** ACTION ITEM **
Below are lines of data, and only some are wanted. Please repeat exactly those from the line that has "flex-start; justify-content: center; gap: 7px;" through the line that has "font-size: 12.5px; font-weight: bold;".

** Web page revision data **
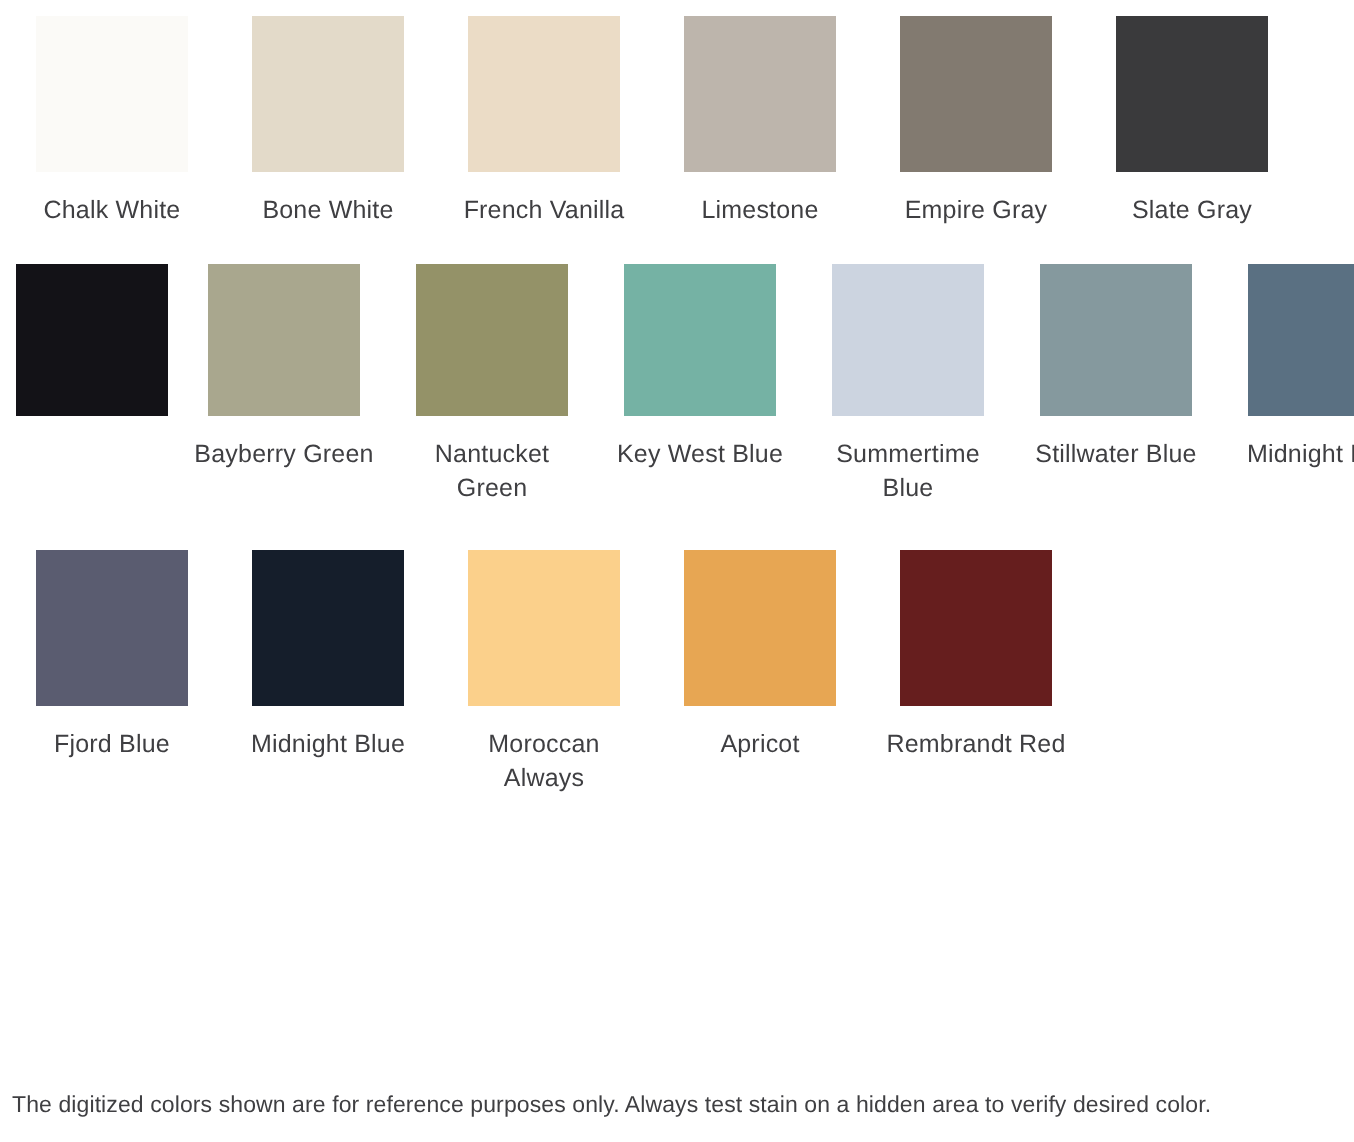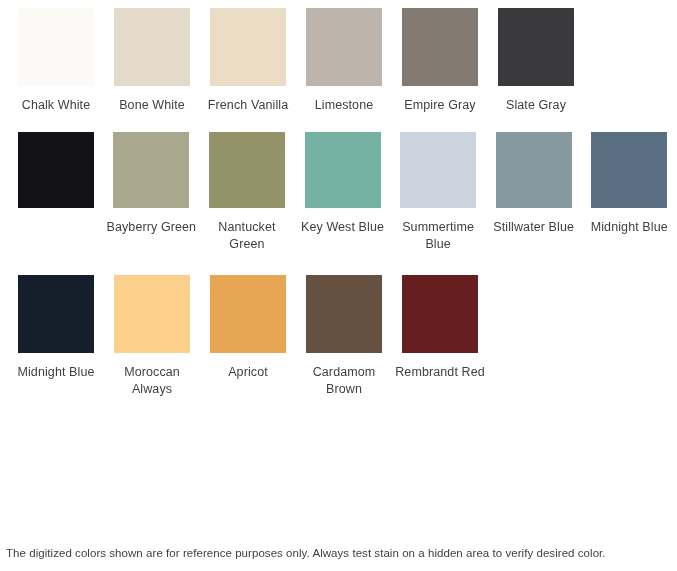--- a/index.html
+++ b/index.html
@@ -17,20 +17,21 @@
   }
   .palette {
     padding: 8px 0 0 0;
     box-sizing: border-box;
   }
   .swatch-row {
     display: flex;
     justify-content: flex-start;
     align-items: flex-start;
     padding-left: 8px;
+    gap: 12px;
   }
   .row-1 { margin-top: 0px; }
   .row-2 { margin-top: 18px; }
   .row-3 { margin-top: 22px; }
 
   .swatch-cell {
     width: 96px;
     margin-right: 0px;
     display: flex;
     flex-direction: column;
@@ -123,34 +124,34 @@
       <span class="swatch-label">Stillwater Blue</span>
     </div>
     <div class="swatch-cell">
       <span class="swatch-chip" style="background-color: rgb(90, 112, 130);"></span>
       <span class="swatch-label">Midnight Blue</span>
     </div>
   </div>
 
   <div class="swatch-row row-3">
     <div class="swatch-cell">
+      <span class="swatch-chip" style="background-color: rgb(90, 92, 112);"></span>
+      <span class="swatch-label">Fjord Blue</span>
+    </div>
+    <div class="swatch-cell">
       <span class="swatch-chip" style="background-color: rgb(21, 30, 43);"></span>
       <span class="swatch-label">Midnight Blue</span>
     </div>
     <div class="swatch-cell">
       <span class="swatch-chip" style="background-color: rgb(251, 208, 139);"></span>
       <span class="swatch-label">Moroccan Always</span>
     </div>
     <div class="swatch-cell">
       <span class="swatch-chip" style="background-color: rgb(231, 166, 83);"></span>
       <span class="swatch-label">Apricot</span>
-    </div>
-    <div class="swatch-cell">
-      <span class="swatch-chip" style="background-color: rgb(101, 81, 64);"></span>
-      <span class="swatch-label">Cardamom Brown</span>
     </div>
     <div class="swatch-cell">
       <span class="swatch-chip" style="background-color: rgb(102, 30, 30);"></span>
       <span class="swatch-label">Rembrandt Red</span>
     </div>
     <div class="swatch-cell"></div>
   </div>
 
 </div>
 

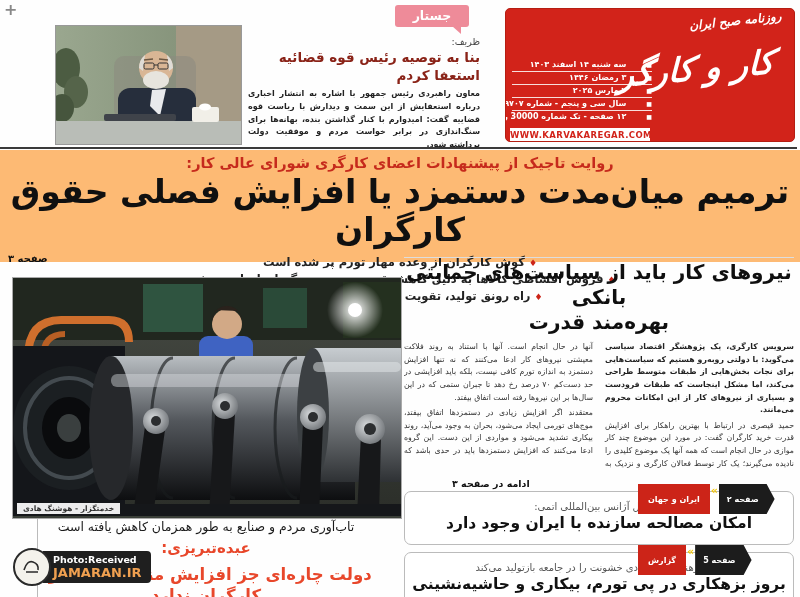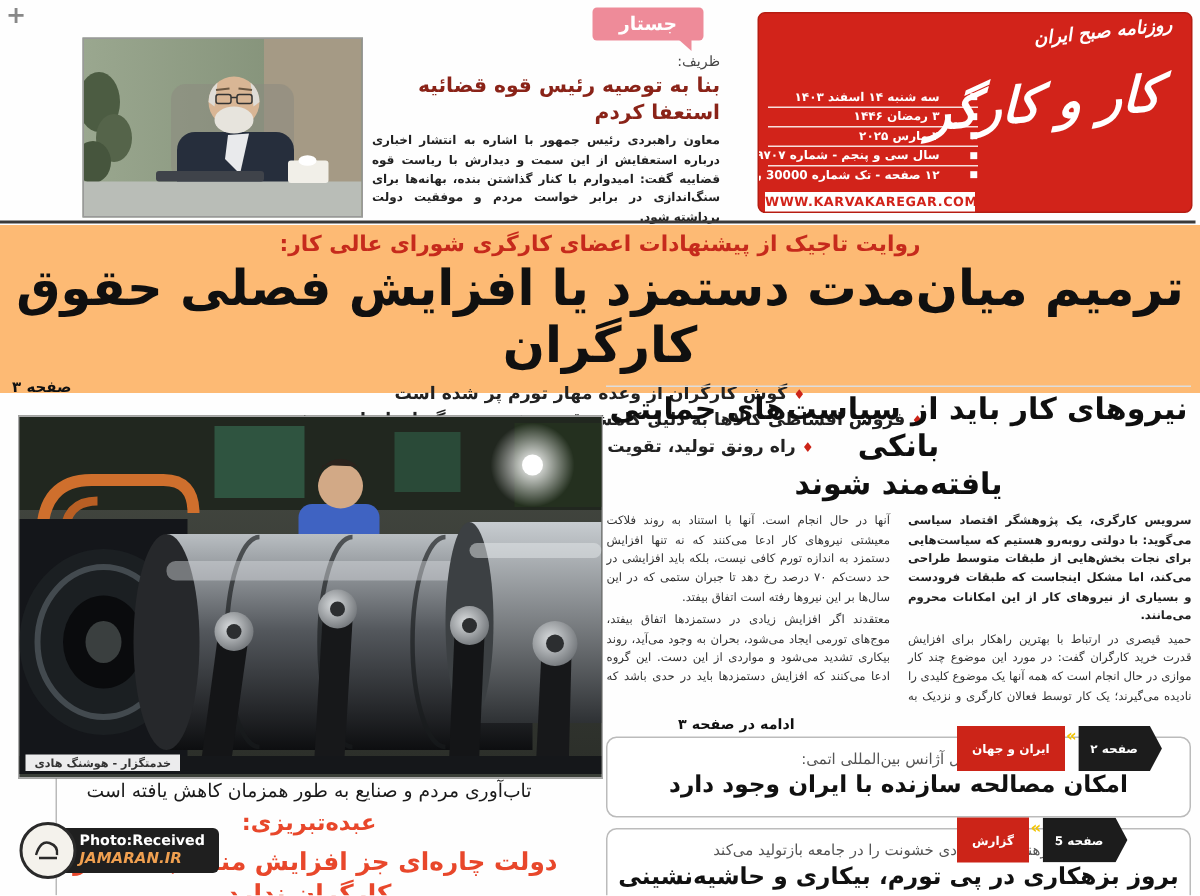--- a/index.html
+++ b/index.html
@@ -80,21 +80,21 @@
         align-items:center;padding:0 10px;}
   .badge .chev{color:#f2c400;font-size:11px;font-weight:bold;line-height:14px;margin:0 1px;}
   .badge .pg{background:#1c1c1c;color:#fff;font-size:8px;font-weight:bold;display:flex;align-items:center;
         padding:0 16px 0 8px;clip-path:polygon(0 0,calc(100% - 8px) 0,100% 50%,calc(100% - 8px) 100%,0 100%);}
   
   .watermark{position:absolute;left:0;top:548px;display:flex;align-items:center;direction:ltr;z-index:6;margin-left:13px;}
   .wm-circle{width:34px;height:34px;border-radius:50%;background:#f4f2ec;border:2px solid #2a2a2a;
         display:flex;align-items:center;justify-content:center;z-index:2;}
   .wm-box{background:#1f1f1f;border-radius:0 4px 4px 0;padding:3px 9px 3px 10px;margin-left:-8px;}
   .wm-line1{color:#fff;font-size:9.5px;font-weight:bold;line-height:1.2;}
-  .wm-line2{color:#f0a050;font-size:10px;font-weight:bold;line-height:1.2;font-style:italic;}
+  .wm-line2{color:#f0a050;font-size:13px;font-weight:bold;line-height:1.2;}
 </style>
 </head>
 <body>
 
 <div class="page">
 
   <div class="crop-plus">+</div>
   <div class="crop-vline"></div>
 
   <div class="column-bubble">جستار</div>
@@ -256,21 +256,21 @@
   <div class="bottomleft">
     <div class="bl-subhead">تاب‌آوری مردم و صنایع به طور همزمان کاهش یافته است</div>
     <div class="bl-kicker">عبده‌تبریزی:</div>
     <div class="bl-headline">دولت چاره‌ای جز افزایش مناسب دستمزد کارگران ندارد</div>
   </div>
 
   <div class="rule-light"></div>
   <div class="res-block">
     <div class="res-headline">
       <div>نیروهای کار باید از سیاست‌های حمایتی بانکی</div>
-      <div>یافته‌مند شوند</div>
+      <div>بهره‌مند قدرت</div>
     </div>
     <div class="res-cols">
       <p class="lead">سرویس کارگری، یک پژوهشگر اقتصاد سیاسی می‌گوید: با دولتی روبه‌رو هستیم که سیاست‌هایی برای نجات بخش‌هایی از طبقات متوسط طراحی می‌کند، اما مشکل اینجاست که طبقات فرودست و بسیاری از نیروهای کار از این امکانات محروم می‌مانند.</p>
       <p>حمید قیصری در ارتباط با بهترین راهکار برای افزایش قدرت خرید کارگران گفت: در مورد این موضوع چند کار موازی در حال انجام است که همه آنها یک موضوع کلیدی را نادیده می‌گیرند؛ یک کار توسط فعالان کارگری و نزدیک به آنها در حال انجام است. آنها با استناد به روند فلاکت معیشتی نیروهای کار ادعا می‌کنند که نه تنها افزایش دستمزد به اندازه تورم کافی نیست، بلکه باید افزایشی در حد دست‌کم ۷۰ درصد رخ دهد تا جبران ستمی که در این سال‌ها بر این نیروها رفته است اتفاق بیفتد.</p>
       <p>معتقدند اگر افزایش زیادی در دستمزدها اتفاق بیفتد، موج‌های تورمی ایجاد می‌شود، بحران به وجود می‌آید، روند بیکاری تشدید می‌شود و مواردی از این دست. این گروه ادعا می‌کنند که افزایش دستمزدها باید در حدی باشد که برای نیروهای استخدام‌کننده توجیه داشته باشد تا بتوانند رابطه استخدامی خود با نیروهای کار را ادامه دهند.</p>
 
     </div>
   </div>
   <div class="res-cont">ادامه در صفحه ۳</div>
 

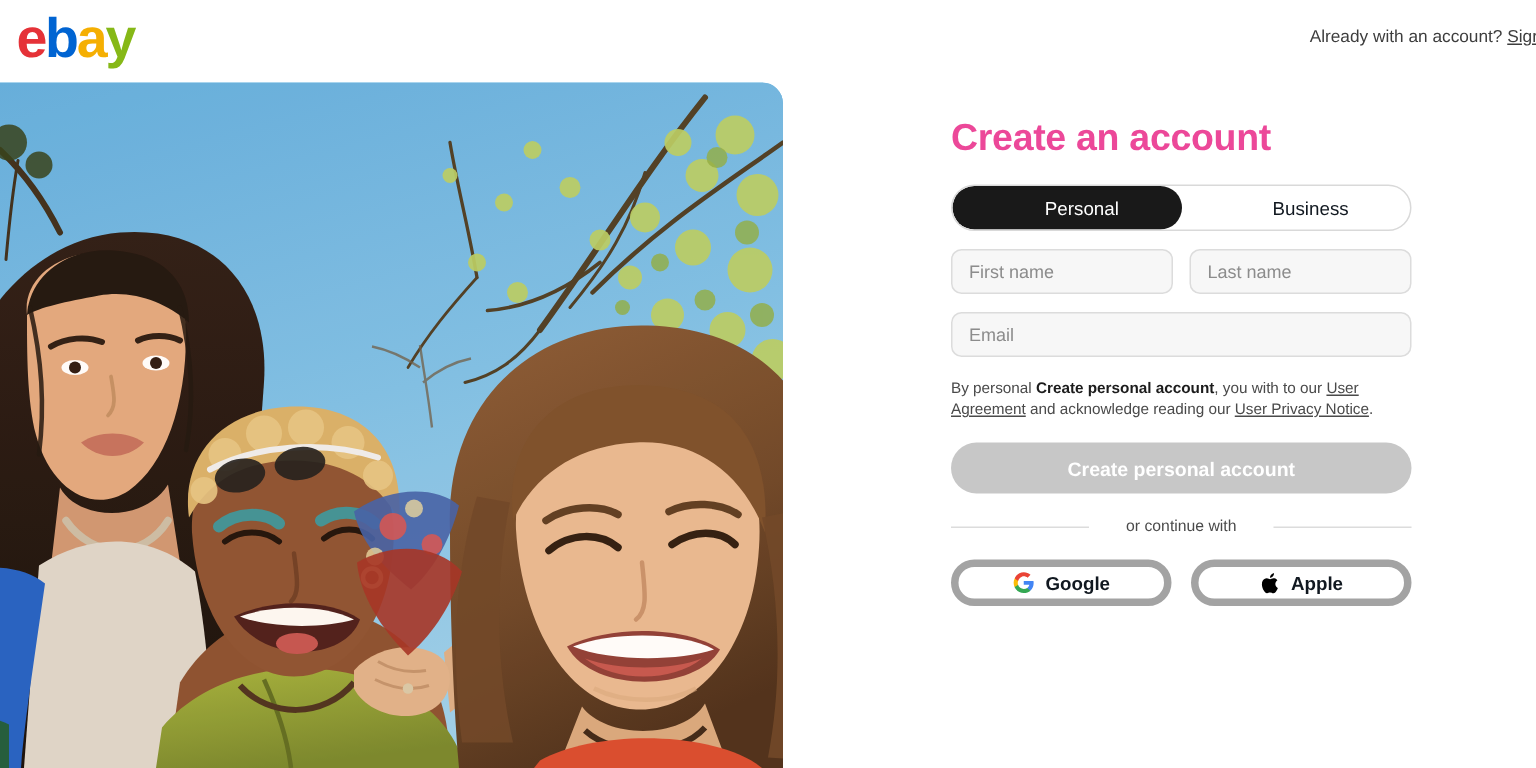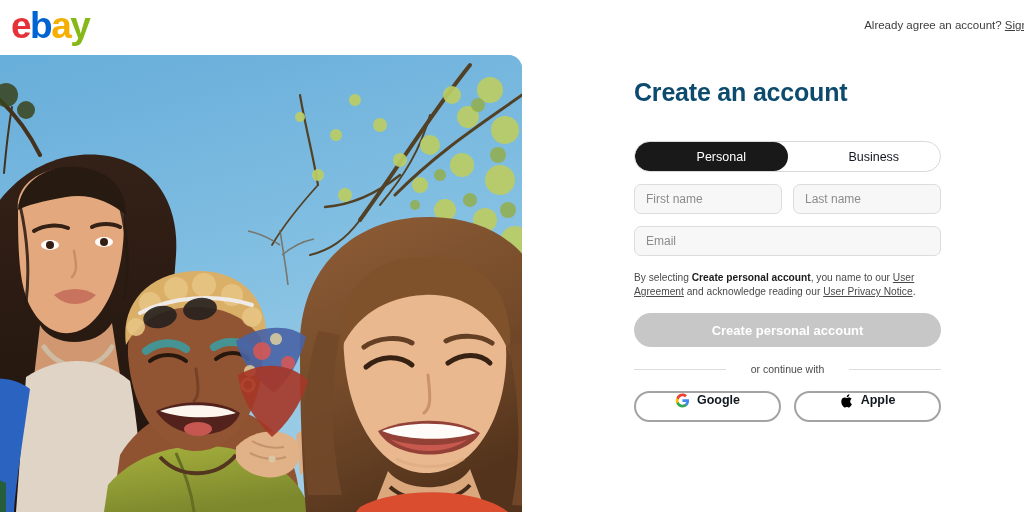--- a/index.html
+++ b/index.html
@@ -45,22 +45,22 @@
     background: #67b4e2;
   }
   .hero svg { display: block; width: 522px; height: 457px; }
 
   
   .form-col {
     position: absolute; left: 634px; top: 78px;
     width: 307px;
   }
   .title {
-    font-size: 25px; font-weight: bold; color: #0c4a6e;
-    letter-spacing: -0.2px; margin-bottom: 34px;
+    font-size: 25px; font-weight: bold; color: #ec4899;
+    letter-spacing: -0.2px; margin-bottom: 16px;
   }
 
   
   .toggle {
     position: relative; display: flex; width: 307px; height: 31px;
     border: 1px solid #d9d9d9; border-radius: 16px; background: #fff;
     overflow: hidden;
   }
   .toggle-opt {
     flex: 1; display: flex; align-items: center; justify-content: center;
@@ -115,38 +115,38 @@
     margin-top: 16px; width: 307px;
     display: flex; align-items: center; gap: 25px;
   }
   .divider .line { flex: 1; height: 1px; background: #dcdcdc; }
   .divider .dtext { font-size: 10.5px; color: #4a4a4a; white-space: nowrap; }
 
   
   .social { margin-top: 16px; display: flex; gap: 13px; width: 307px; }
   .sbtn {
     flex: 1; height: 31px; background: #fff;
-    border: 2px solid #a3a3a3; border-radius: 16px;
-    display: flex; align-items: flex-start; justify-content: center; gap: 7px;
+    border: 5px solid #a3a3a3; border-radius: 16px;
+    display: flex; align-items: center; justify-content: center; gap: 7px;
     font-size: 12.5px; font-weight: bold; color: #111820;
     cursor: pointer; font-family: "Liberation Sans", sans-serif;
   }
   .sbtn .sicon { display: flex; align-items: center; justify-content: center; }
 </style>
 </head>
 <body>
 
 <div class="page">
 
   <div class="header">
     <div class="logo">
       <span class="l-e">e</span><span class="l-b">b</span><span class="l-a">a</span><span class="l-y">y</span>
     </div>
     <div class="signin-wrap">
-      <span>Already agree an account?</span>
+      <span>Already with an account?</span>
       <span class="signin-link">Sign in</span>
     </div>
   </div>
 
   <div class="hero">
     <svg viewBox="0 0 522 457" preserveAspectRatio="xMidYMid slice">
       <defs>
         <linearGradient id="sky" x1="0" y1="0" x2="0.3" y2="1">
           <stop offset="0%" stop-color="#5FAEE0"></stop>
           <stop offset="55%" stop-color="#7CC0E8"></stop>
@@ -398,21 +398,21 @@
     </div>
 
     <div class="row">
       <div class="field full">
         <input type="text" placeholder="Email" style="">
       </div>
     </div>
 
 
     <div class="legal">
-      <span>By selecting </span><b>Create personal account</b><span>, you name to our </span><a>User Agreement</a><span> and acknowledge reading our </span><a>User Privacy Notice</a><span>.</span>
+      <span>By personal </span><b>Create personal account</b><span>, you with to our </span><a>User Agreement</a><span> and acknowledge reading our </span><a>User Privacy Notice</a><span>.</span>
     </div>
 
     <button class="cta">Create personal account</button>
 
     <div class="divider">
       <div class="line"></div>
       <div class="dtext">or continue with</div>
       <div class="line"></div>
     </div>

** PROBLEM SOLUTION **
-    display: flex; align-items: flex-start; justify-content: center; gap: 7px;
+    border: 5px solid #a3a3a3; border-radius: 16px;
+    display: flex; align-items: center; justify-content: center; gap: 7px;
     font-size: 12.5px; font-weight: bold; color: #111820;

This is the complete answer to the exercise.